• YOUR ASSIGNMENT:
Each line of the entries that mentions the string "command" needs to be reported.

START INFORMATION SUPPLIED

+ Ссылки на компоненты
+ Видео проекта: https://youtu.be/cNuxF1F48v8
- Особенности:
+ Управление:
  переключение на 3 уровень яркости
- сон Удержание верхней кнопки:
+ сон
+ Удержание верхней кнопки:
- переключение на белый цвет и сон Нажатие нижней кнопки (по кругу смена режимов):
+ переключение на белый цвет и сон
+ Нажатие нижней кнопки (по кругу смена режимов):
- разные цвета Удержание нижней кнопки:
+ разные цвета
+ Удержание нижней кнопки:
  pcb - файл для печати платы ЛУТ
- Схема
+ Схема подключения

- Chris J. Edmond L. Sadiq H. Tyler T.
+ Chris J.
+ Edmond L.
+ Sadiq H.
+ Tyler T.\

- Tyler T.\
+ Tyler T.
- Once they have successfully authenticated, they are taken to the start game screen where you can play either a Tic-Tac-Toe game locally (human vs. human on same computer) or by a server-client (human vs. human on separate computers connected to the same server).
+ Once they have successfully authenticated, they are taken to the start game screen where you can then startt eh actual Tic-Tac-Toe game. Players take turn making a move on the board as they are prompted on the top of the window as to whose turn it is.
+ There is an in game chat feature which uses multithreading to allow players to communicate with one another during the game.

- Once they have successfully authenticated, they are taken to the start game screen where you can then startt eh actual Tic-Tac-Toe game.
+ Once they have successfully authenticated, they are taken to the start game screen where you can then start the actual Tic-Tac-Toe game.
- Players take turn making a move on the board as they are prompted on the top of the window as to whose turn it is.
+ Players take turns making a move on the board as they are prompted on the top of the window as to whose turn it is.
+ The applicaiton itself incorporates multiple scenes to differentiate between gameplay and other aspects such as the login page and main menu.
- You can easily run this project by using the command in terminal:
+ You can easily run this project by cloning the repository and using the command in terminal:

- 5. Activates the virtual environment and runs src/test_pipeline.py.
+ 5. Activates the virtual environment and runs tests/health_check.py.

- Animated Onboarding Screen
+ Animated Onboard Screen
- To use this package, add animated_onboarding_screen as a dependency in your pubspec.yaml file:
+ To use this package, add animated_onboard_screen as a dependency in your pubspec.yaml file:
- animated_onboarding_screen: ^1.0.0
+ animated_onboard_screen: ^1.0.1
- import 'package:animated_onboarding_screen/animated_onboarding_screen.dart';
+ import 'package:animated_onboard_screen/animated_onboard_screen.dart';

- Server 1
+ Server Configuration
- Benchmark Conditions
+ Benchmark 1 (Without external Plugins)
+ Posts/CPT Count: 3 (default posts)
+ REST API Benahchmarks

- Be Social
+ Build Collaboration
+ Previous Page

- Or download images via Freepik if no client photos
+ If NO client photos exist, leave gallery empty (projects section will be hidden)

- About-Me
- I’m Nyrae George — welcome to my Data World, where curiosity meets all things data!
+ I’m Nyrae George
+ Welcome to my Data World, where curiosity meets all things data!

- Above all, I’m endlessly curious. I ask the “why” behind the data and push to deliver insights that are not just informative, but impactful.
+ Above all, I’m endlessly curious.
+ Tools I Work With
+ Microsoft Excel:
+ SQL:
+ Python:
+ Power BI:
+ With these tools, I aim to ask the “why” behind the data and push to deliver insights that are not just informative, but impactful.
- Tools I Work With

END INFORMATION SUPPLIED

• FINAL ANSWER:
- You can easily run this project by using the command in terminal:
+ You can easily run this project by cloning the repository and using the command in terminal:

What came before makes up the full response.